* SCSI/Block boot problems
@ 2003-01-18 16:57 Russell King
2003-01-18 18:58 ` Russell King
0 siblings, 1 reply; 2+ messages in thread
From: Russell King @ 2003-01-18 16:57 UTC (permalink / raw)
To: LKML; +Cc: James Bottomley
Continuing the theme of testing 2.5.59, there appears to be some fairly
bad error handling somewhere in this area at the moment. So far, my
debugging shows the following:
1. A permanent error with a _1_ SCSI target on a SCSI bus causes the
SCSI error handling to go completely gaga and eventually ends up
oopsing the kernel. Full kernel messages with SCSI debugging enabled
have been forwarded to James Bottomley.
2. SCSI appears to attempt to spin up a non-present disk in removable
SCSI drive _3_ times during boot. This is new behaviour for 2.5,
which 2.4, 2.2 nor 2.0 used to show.
Since each spinup takes around 2 minutes to timeout and the drive
obvious isn't going to spin up without media present, it produces
some very long test cycles, and is a source of continual annoyance.
3. SCSI goes completely gaga after a SCSI disk IO error. I haven't
got much to say about this other than to supply the kernel messages
(with some extra ones added to try to track down the problem.)
At this point, we are trying to read the partition table on the
aforementioned empty SCSI removable drive:
sda:submitting buffer 0 of 1 (cc3fa580) page c026e3c0
submission done
prep_rq_fn: device sda ret = 1
scsi_prep_fn() returns BLKPREP_KILL, and we end the request:
__end_that_request_first: req c0427dc0 uptodate 0 nrbytes 4096
end_request: I/O error, dev sda, sector 0
end_buffer_async_read: bh cc3fa580 page c026e3c0 uptodate 0
Buffer I/O error on device sd(8,0), logical block 0
unlocking page: all buffers unlocked
unlocking page c026e3c0 waitqueue c0003228: flags 00001006
all done
The partition code attempts to read another page:
submitting buffer 0 of 1 (cc3fa580) page c026e3c0
submission done
wait_on_page_bit: task c0441040 page c026e3c0 bit 0 waitqueue c0003228
prep_rq_fn: device sda ret = 2
sleeping on page c026e3c0: flags 00021007
prep_rq_fn: device sda ret = 2
prep_rq_fn: device sda ret = 2
prep_rq_fn: device sda ret = 2
prep_rq_fn: device sda ret = 2
prep_rq_fn: device sda ret = 2
This time, scsi_prep_fn() continually returns BLKPREP_DEFER and we
don't make any further progress. (I assume 20 minutes of waiting is
probably long enough! 8))
--
Russell King (rmk@arm.linux.org.uk) The developer of ARM Linux
http://www.arm.linux.org.uk/personal/aboutme.html
^ permalink raw reply [flat|nested] 2+ messages in thread
* Re: SCSI/Block boot problems
2003-01-18 16:57 SCSI/Block boot problems Russell King
@ 2003-01-18 18:58 ` Russell King
0 siblings, 0 replies; 2+ messages in thread
From: Russell King @ 2003-01-18 18:58 UTC (permalink / raw)

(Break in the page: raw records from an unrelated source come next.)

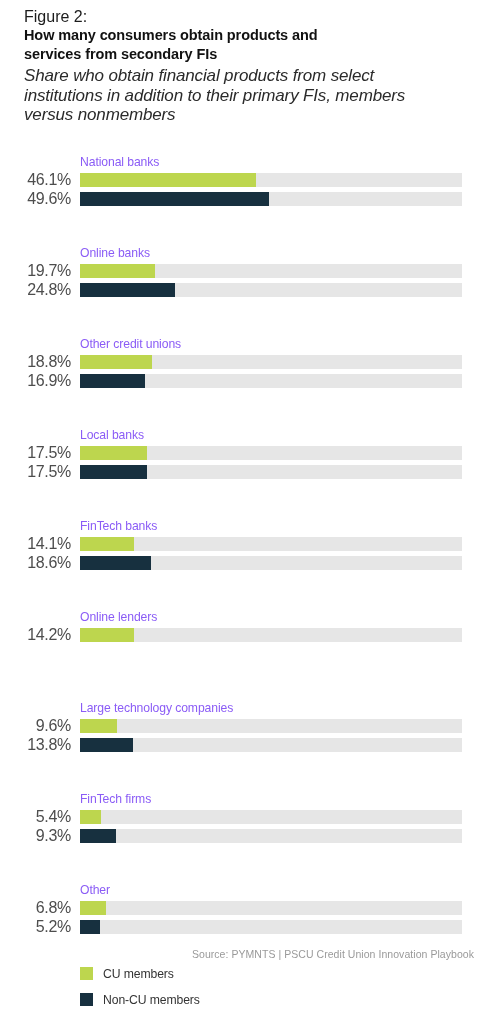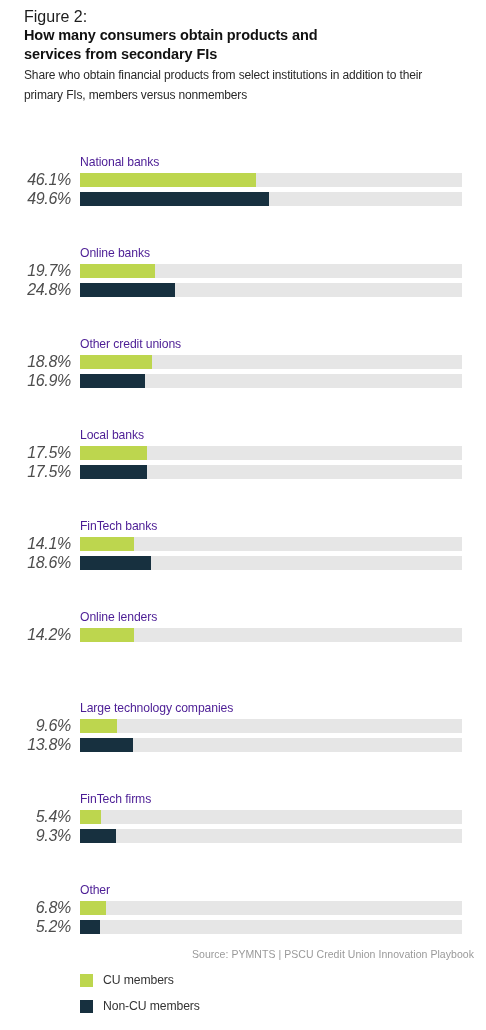--- a/index.html
+++ b/index.html
@@ -26,55 +26,55 @@
   #chart-title {
     font-size: 14.5px;
     font-weight: bold;
     color: #111111;
     line-height: 19px;
     letter-spacing: -.1px;
     max-width: 310px;
   }
   #chart-subtitle {
     margin-top: 2px;
-    font-size: 12px;
+    font-size: 17px;
     font-weight: normal;
     color: #2a2a2a;
     line-height: 19.5px;
     letter-spacing: -.15px;
     max-width: 404px;
+    font-style: italic;
   }
 
   
   #plot {
     position: absolute;
     left: 0;
     top: 155px;
     width: 486px;
   }
   .group {
     position: relative;
     height: 91px;
   }
   .cat-label {
     position: absolute;
     left: 80px;
     top: 0px;
     font-size: 12.2px;
-    color: #4c1d95;
+    color: #8b5cf6;
     line-height: 15px;
     letter-spacing: -.1px;
     white-space: nowrap;
   }
   .bar-row {
     position: absolute;
     left: 0;
     width: 486px;
     height: 14px;
-    font-style: italic;
   }
   .bar-row.r1 { top: 18px; }
   .bar-row.r2 { top: 37px; border-radius: 6px; }
 
   .value-label {
     position: absolute;
     left: 0;
     width: 71px;
     top: -2px;
     text-align: right;
@@ -110,21 +110,21 @@
     color: #9a9a9a;
     letter-spacing: .05px;
   }
   #legend {
     position: absolute;
     left: 80px;
     top: 967px;
   }
   .legend-item {
     display: flex;
-    align-items: flex-end;
+    align-items: flex-start;
     height: 20px;
     margin-bottom: 6px;
   }
   .legend-swatch {
     width: 13px;
     height: 13px;
     flex: 0 0 13px;
   }
   .legend-swatch.cu    { background: #bdd64e; }
   .legend-swatch.noncu { background: #17303f; }

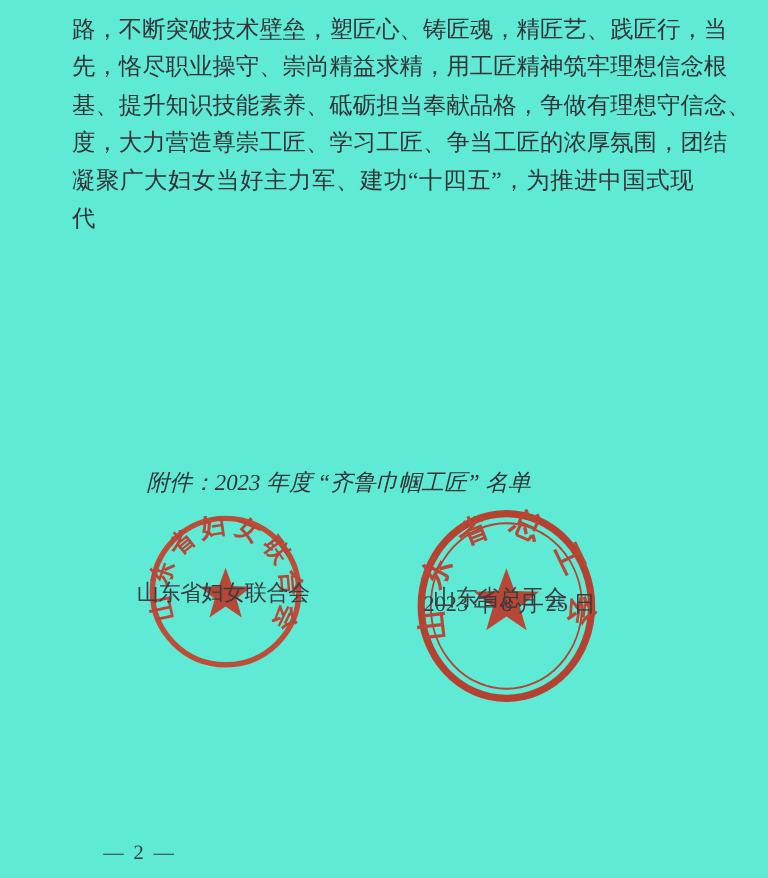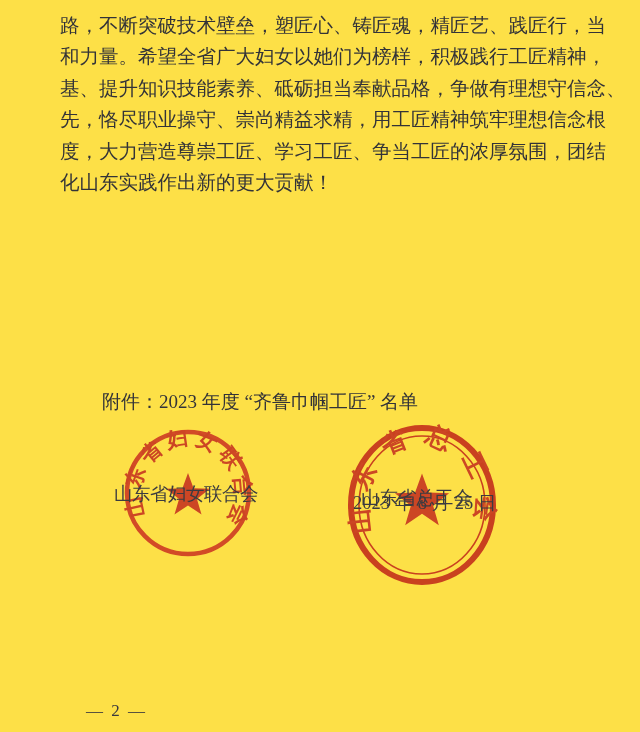--- a/index.html
+++ b/index.html
@@ -1,20 +1,20 @@
 <!DOCTYPE html>
 <html><head>
 <meta charset="utf-8">
 <style>
   html,body{margin:0;padding:0;background:#888;}
   .page{
     position:relative;
     width:640px;height:732px;
     margin:0 auto;
-    background:#fde047;
+    background:#5eead4;
     overflow:hidden;
     font-family:"Liberation Serif","DejaVu Serif",serif;
   }
   .body-text{
     position:absolute;
     left:60px;top:10px;width:518px;
     font-size:19.5px;
     line-height:31.4px;
     color:#333338;
     letter-spacing:0;
@@ -24,24 +24,25 @@
     text-align-last:justify;
     white-space:nowrap;
     height:31.4px;
   }
   .body-text .text-line:last-child{
     text-align-last:left;
     white-space:normal;
   }
   .attachment{
     position:absolute;
-    left:102px;top:389px;
+    left:122px;top:389px;
     font-size:19px;
     color:#333338;
     white-space:nowrap;
+    font-style:italic;
   }
   .seal{
     position:absolute;
     opacity:.87;
     filter:blur(.3px);
   }
   .seal-left{left:122px;top:427px;}
   .seal-right{left:347px;top:424px;}
   .seal .ring{fill:none;}
   .seal-left .ring{stroke:#cc3522;stroke-width:4.5;}
@@ -73,25 +74,24 @@
     letter-spacing:2px;
   }
 </style>
 </head>
 <body>
 
 <div class="page">
 
   <div class="body-text">
     <div class="text-line">路，不断突破技术壁垒，塑匠心、铸匠魂，精匠艺、践匠行，当</div>
-    <div class="text-line">和力量。希望全省广大妇女以她们为榜样，积极践行工匠精神，</div>
+    <div class="text-line">先，恪尽职业操守、崇尚精益求精，用工匠精神筑牢理想信念根</div>
     <div class="text-line">基、提升知识技能素养、砥砺担当奉献品格，争做有理想守信念、</div>
-    <div class="text-line">先，恪尽职业操守、崇尚精益求精，用工匠精神筑牢理想信念根</div>
     <div class="text-line">度，大力营造尊崇工匠、学习工匠、争当工匠的浓厚氛围，团结</div>
-    <div class="text-line">化山东实践作出新的更大贡献！</div>
+    <div class="text-line">凝聚广大妇女当好主力军、建功“十四五”，为推进中国式现代</div>
   </div>
 
   <div class="attachment">附件：2023 年度 “齐鲁巾帼工匠” 名单</div>
 
   <svg class="seal seal-left" width="132" height="132" viewBox="0 0 132 132">
     <defs>
       <path id="arcL" d="M 24.4,90 A 48,48 0 1 1 107.6,90" fill="none"></path>
     </defs>
     <circle class="ring" cx="66" cy="66" r="61"></circle>
     <polygon class="star" points="0,-28 6.8,-9.3 26.6,-8.7 10.9,3.6 16.5,22.7 0,11.5 -16.5,22.7 -10.9,3.6 -26.6,-8.7 -6.8,-9.3" transform="translate(66,69) scale(0.82)"></polygon>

To: LKML; +Cc: James Bottomley
On Sat, Jan 18, 2003 at 04:57:02PM +0000, Russell King wrote:
> 3. SCSI goes completely gaga after a SCSI disk IO error. I haven't
> got much to say about this other than to supply the kernel messages
> (with some extra ones added to try to track down the problem.)
>
> At this point, we are trying to read the partition table on the
> aforementioned empty SCSI removable drive:
>
> sda:submitting buffer 0 of 1 (cc3fa580) page c026e3c0
> submission done
> prep_rq_fn: device sda ret = 1
Additional debugging shows that the above is due to a suspected media
change - we are dropping out of 2.5.59 drivers/scsi/sd.c:238
(sd_init_command(), sdp->changed true).
It would appear that when we return to scsi_prep_fn(), we release
any buffers allocated to the command structure (via scsi_release_buffers)
but we don't actually free the SCSI command structure which was allocated
via scsi_allocate_device().
This means that we drop one SCSI command structure on the floor each time
we detect the media has changed in a removable media device, which then
causes us to run out of SCSI command structures, eventually bringing the
device to a complete halt.
Unfortunately, SCSI command structures can come from req->special, and
it is unclear to me at present whether these should be freed as well.
Therefore, someone more knowledgeable of the implementation in this
area needs to review this.
--
Russell King (rmk@arm.linux.org.uk) The developer of ARM Linux
http://www.arm.linux.org.uk/personal/aboutme.html
^ permalink raw reply [flat|nested] 2+ messages in thread
end of thread, other threads:[~2003-01-18 18:49 UTC | newest]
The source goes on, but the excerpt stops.